Loga menghalangi Pram agar tidak masuk ke rumahnya. Tidak membiarkan pria itu menemui istrinya.

"Mengapa kau begitu takut? Aku tidak akan merebutnya darimu jika dia memang sudah menjadi istrimu lagi."

Loga nampak terkejut mendengar penuturan Pram.

"Bukankah kalian sudah bercerai?"

"Kami masih saling mencintai. Saat aku mengajaknya untuk rujuk, Lian langsung menyetujui. Maka dari itu, bisakah kau biarkan kami hidup tenang? Sudah benar kau meninggalkan rumah ini, kenapa malah kembali?"

Sebenarnya Pram juga tidak mau kembali menginjakan kaki di rumah ini jika bukan karena April.

"Dengar, Pram. Aku dan Lian sudah memiliki putra. Jadi, meski kami berpisah pun, kami akan tetap terikat.
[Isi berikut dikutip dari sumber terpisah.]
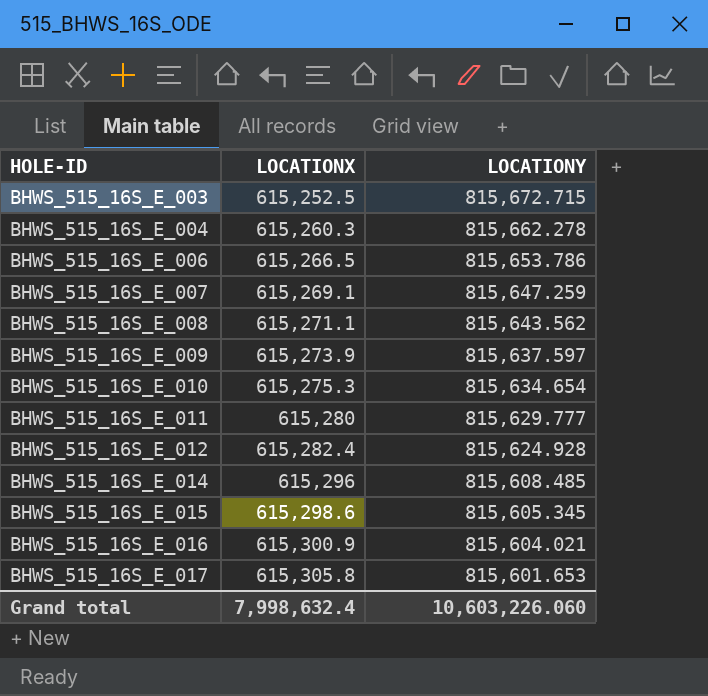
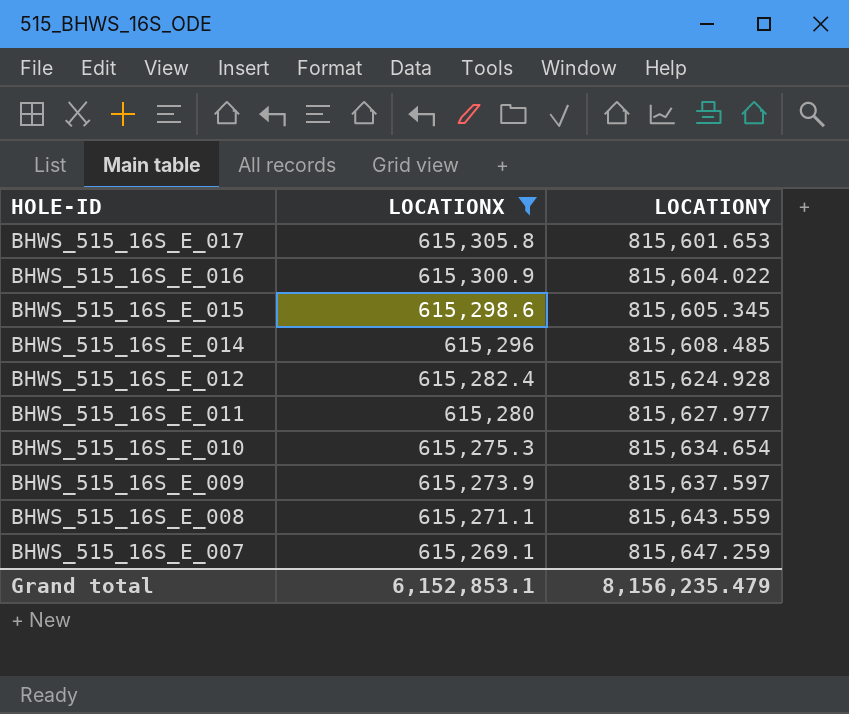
filter: none -> LOCATIONX >= 615,269.1
row order: HOLE-ID ascending -> HOLE-ID descending
BHWS_515_16S_E_016 | LOCATIONY: 815,604.021 -> 815,604.022
BHWS_515_16S_E_011 | LOCATIONY: 815,629.777 -> 815,627.977
BHWS_515_16S_E_008 | LOCATIONY: 815,643.562 -> 815,643.559
Grand total | LOCATIONX: 7,998,632.4 -> 6,152,853.1
Grand total | LOCATIONY: 10,603,226.060 -> 8,156,235.479

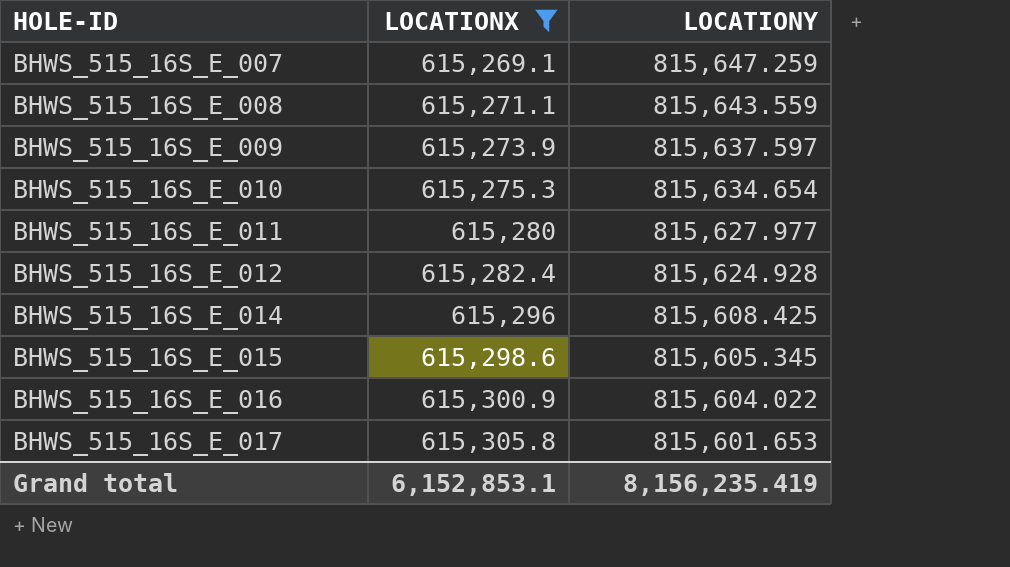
row order: HOLE-ID descending -> HOLE-ID ascending
BHWS_515_16S_E_014 | LOCATIONY: 815,608.485 -> 815,608.425
Grand total | LOCATIONY: 8,156,235.479 -> 8,156,235.419

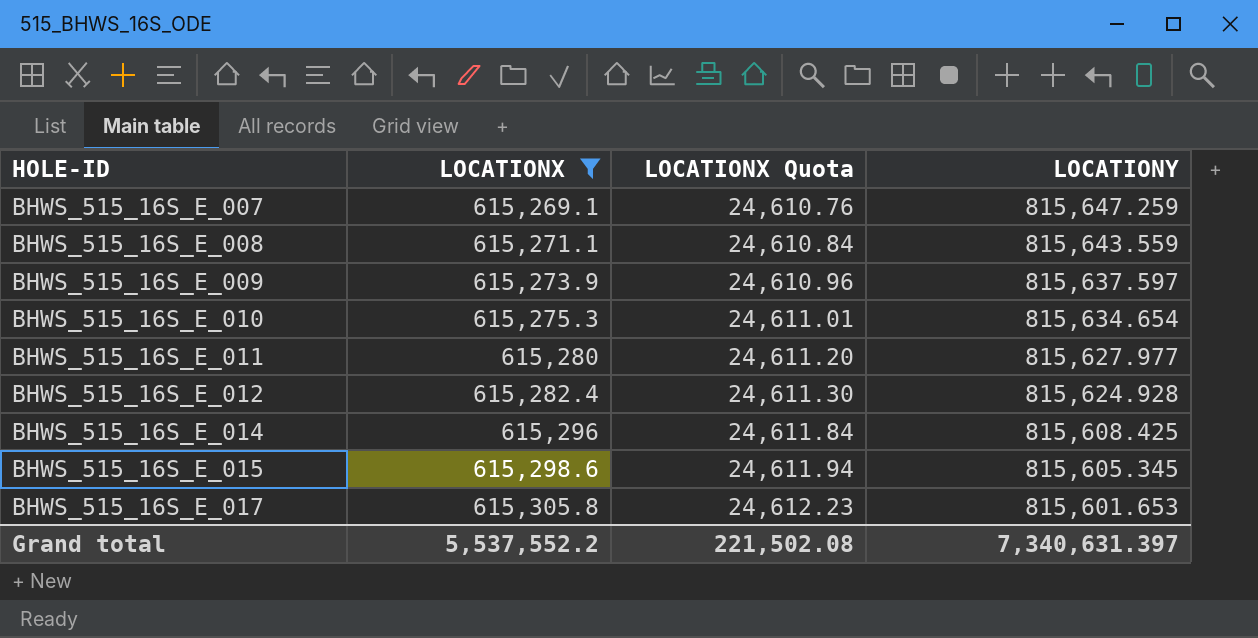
column LOCATIONX Quota | formula: none -> [LOCATIONX] * 0.04
row BHWS_515_16S_E_016: 615,300.9 | 815,604.022 -> none
Grand total | LOCATIONX: 6,152,853.1 -> 5,537,552.2
Grand total | LOCATIONY: 8,156,235.419 -> 7,340,631.397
Dan sekarang kami sudah bahagia. Jadi, bisakah kau enyah sekarang?!"

"Lalu, bagaimana dengan April?"

"Kau urus saja anakmu sendiri. Kenapa? Tidak mampu? Mau kubantu? Aku akan berikan sebanyak yang kau mau asal jangan pernah muncul di hadapan kami lagi."

Terlanjur sakit hati, Pram pergi begitu saja tanpa berniat memberitahu soal April. Biarkan saja.

Pram sangat menanti datangnya hari di mana Kakaknya itu akan menyesali ucapannya.

▪🌻🌻🌻▪

"Ayah."

Pram menoleh, mendapati April yang entah sejak kapan ada di belakangnya, duduk di teras sambil menatap ke arahnya. Buru-buru Pram mematikan rokoknya dengan menekannya pada pembatas pagar, lalu membuangnya ke sembarang arah.

"April ganggu ya?"

"Enggak kok, Pril. Kamu kenapa belum tidur? Besok sekolah, nanti kesiangan."

Pram yang tadinya sedang duduk di pembatas belakang rumah, kini turun. Berjalan menghampiri April kemudian duduk di sebelah gadis itu.

"Kan ada Ayah yang bangunin April."

Pram terkekeh pelan, lalu terdiam sebentar.

"April... tidak membenci Ayah?"

"Oho! Pertanyaan apa itu?"

"Soal tadi---

"April tidak penasaran."

Pram terdiam. April juga tak mengatakan apa-apa lagi. Sejenak suasana menjadi hening. Hingga...

"Ayah,"

"Hm?"

Pram menoleh, mendapati April yang sedang menatapnya sambil tersenyum manis.

"Terimakasih."

"Untuk?"

"Sudah mengizinkan April untuk memanggil Ayah. Sudah mau merawat April selama ini. Meski April belum menjadi anak yang baik, Ayah harus tahu... April sangat menyayangi Ayah. Dan April cuma butuh Ayah."

Mendengar penuturan April membuat hati Pram menghangat, tetapi juga merasa sedih di waktu bersamaan.

"Tapi, pria tadi... dia adalah Papa kandung April. April juga masih memiliki Mama, juga Kakak yang sedang menanti April. Mereka semua merindukan April."

April tak merespon.

"Bisa jadi, besok atau lusa... mereka pasti akan membawa April."

"April tidak mau!"

"April, Ayah minta maaf---

Perkataan Pram terpotong ketika April tiba-tiba memeluknya.

"April cuma butuh Ayah. April nggak mau yang lain. Jangan tinggalin April!"

Pram terpaku mendengar perkataan April. Selama ini yang biasa Pram dengar adalah kalimat perpisahan, permintaan maaf, hingga berakhir dia yang ditinggalkan.

Selamat tinggal, Pram.

"Jangan tinggalin April, Yah... April cuma butuh Ayah."

Pram tidak mampu menahan air matanya, lalu pria itu membalas pelukan April.

Pram sangat tahu bagaimana rasanya ditinggalkan. Jadi... bisakah kali ini dia bersikap egois?